The microhardness showed a consistent increasing trend up to an additive loading of 10.0 wt. %, with an increase of 24.8% compared with the raw PP. Introducing a very hard ceramic such as WC in a soft polymeric matrix such as PP explains the reason why the hardness of the nanocompound is higher than that of the unfilled matrix material. This increase is attributed to the presence of WC nanoparticles in the matrix. Although no wear tests were conducted in this study, the hardness and microhardness were related to the wear resistance of the material [78,79,80,81]. In applications where high mechanical wear is expected, such nanocomposites could be considered to have strong potential to replace other pure polymeric filaments. Common polymeric filaments with limited resistance to these types of loads can be replaced with such nanocomposites, exploiting the advantages of the 3D printing process and expanding their potential applications. Such applications can potentially be considered in moving parts that interact with each other.
Based on the behavior of nanoparticles, increasing the concentration of fillers within the matrix leads to the formation of a network among the polymer chains, reducing their mobility and consequently resulting in enhanced mechanical characteristics [82,83,84]. Both the strength and stiffness of the materials increased owing to the reinforcing mechanism triggered by the addition of WC nanoparticles in the matrix. Beyond a certain threshold filler concentration, there is a point at which the matrix can no longer accommodate additional fillers, leading to a decline in its mechanical responsiveness [85,86]. The specific filler-to-matrix ratio at which this transition occurs depends on various factors and is not universally evident. Determining this precise saturation point necessitates an investigation tailored to each unique filler–matrix combination. It is worth noting that identifying the exact saturation point was not the focus of this study.
It should be noted that the extrusion and 3D printing settings were determined in the study based on the results from preliminary tests and following the corresponding literature on these materials. Both the extrusion and 3D printing processes were optimized for the unfilled PP polymer, and the same settings were used for the nanocomposites as well, to enable comparison of the specimens produced with this process. Optimizing the extrusion and 3D printing settings for each nanocompound would achieve better results regarding strengthening properties, but these results would not be comparable because they would have been acquired under different processing conditions. The processability of nanocomposites is an issue in this type of research. No processability issues were encountered up to the filler concentrations studied. It should be noted that no other additives were used in the nanocomposites to have a clear effect on the WC nanoparticles in the PP matrix. The reduction in the MFR in the nanocomposites compared with the unfilled PP polymer suggests that the 3D printing settings need to be optimized for each nanocomposite. The quality of the 3D printing process and the final printed shapes were evaluated by inspecting the lateral surfaces of the specimens using SEM. Perfect layer fusion was observed for the unfilled PP polymer. The layers had a uniform thickness, and no differences, voids, or defects were observed on the lateral surfaces of the samples. With the addition of WC particles, the layer thickness was not the same in all layers, and no uniform layer structure was observed. However, the fusion between the layers was without issues, and no defects were visible on the outer surface of the samples.

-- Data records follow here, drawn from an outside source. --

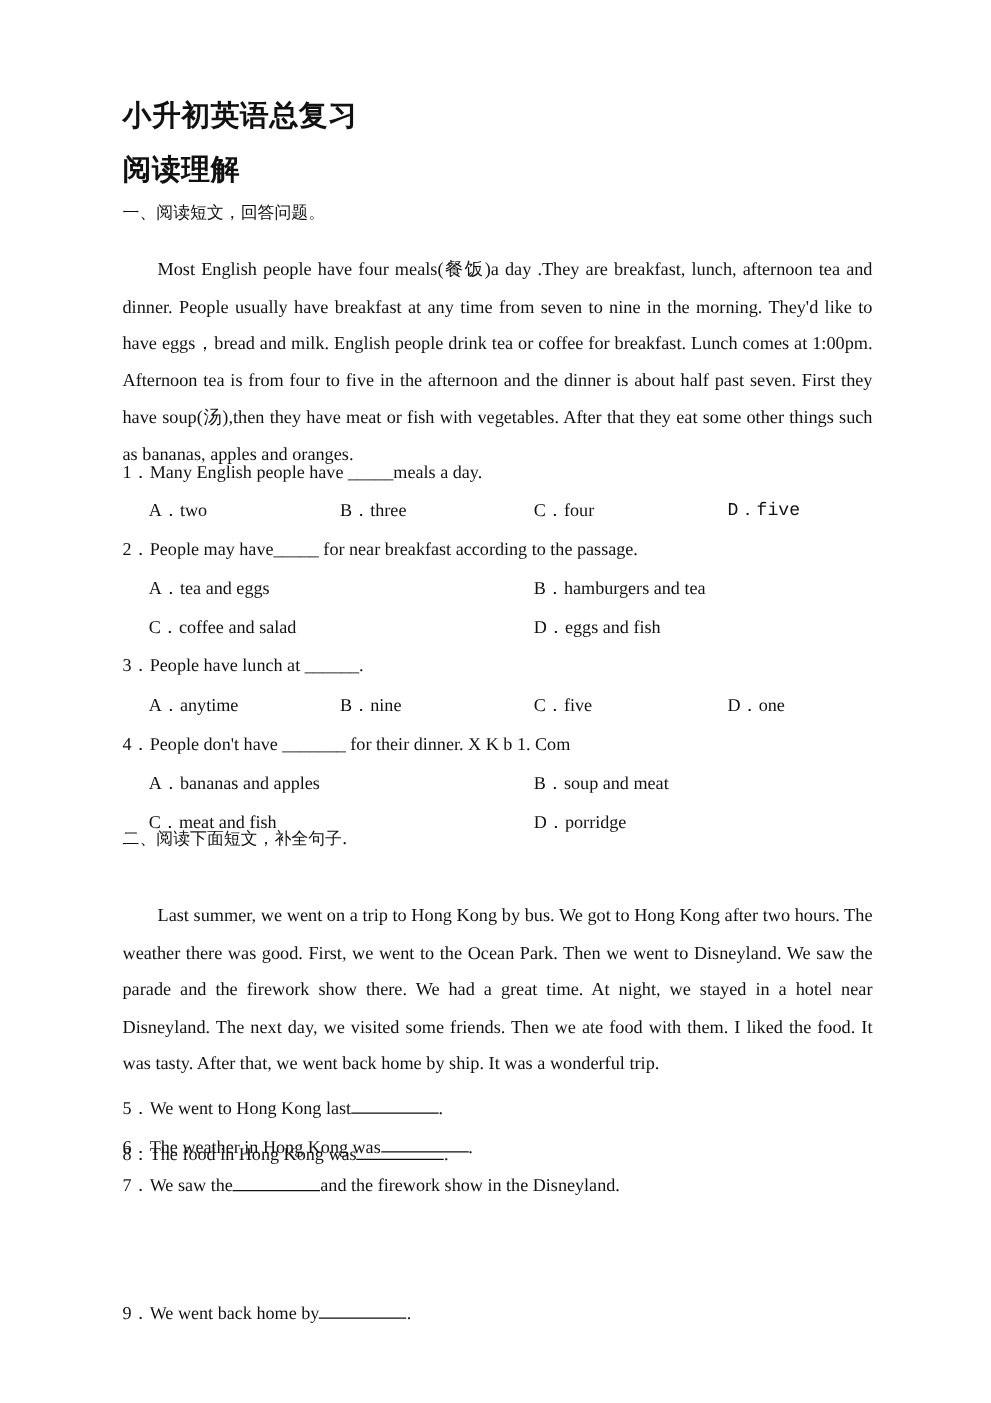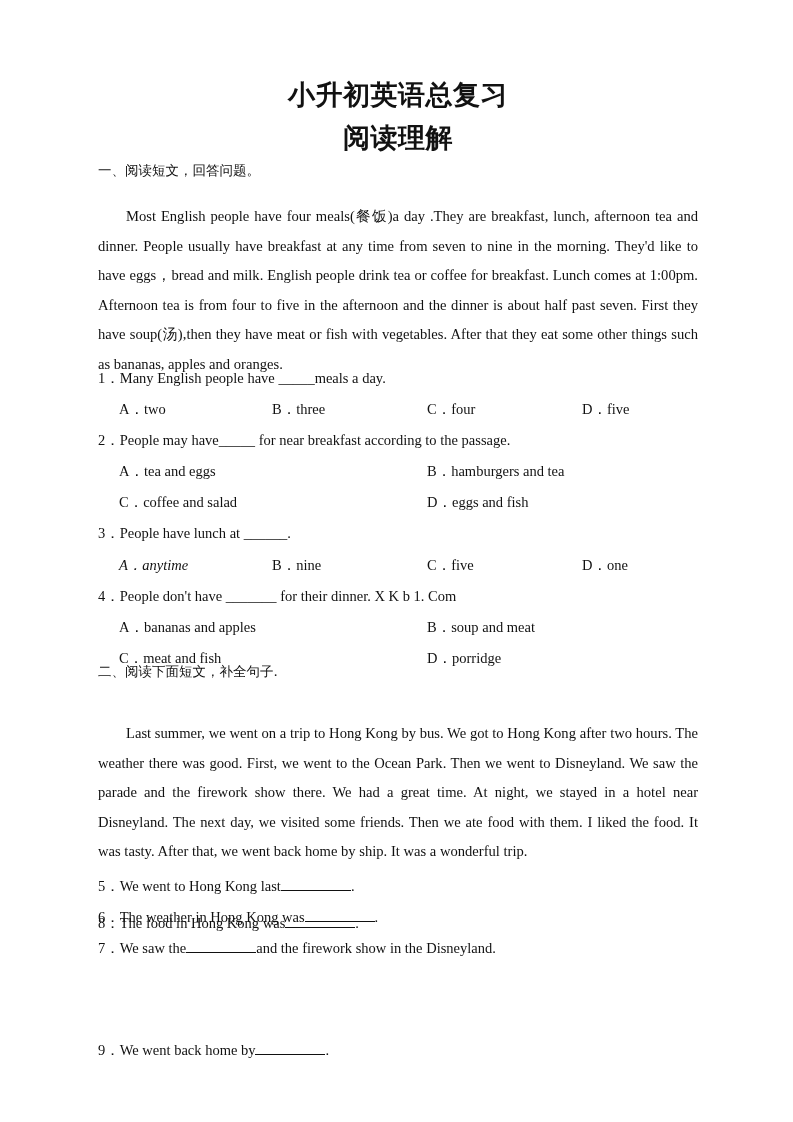"小升初英语总复习" .title { font-size: 27px -> 23px; text-align: center -> none }
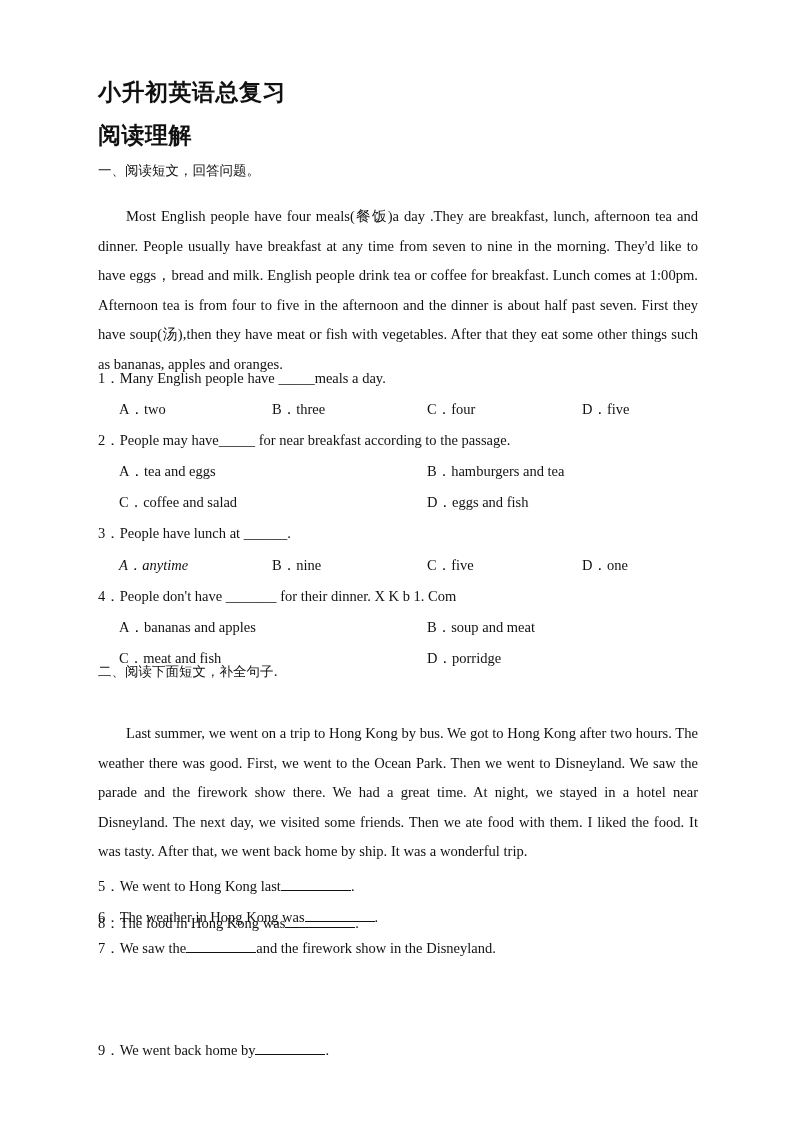"D．five" div.opt { font-family: none -> Liberation Mono, monospace }
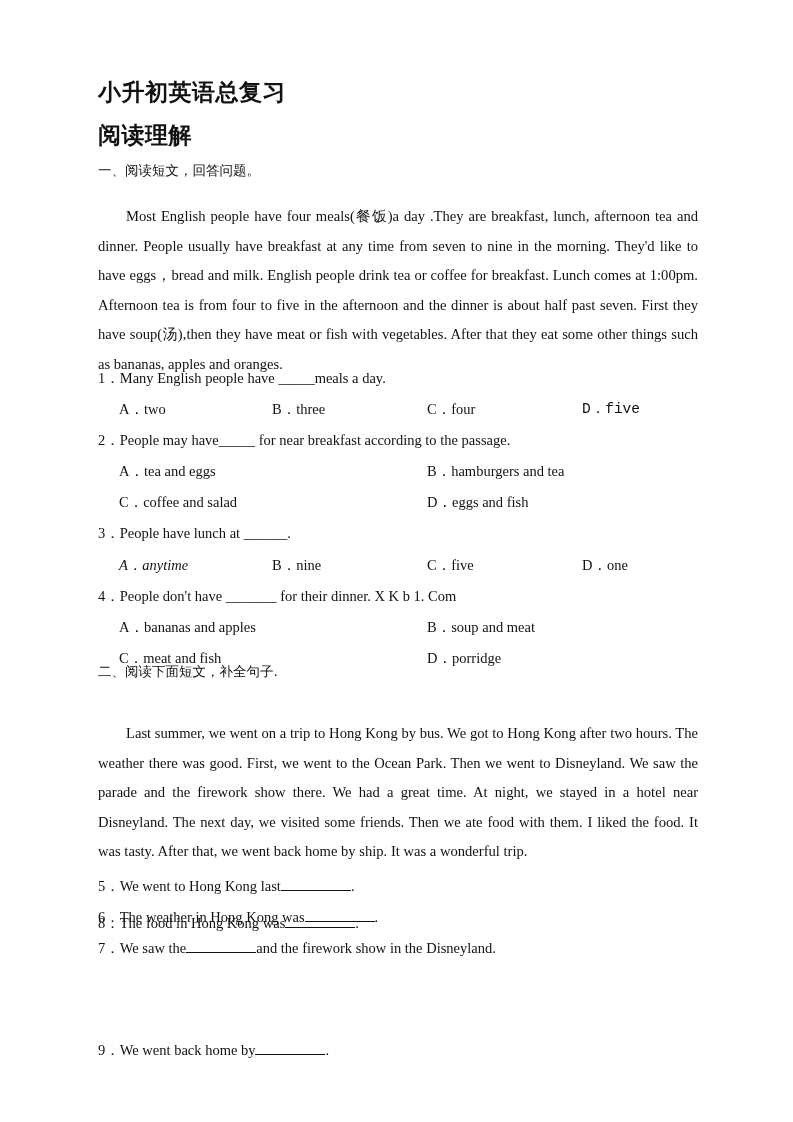"A．anytime" div.opt { font-style: italic -> none }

From the microstructure analysis of the fracture surfaces of the samples using SEM, it can be observed that the 4.0 wt. % nanocomposite, which showed improved tensile and flexural strength compared with the unfilled PP polymer, had a more solid 3D printing structure than the unfilled PP polymer. On the fracture surface of the 10.0 wt. % nanocomposite internal voids are visible in the 3D printing structure, attributed to the increased filler concentration in the matrix, which affected the processability in this case. This had a negative effect on the mechanical properties of the 10.0 wt. % nanocomposites, which were decreased compared with the nanocomposites with lower filler loading. Nevertheless, the mechanical properties of the 10.0 wt. % nanocomposite were improved compared with the unfilled PP matrix. This is due to the presence of the WC nanoparticles, which still contributed to the reinforcement of the PP matrix, despite the increased size of the internal voids compared with the unfilled PP, which negatively affected the mechanical performance of the specimens built with the 10.0 wt. % nanocomposite.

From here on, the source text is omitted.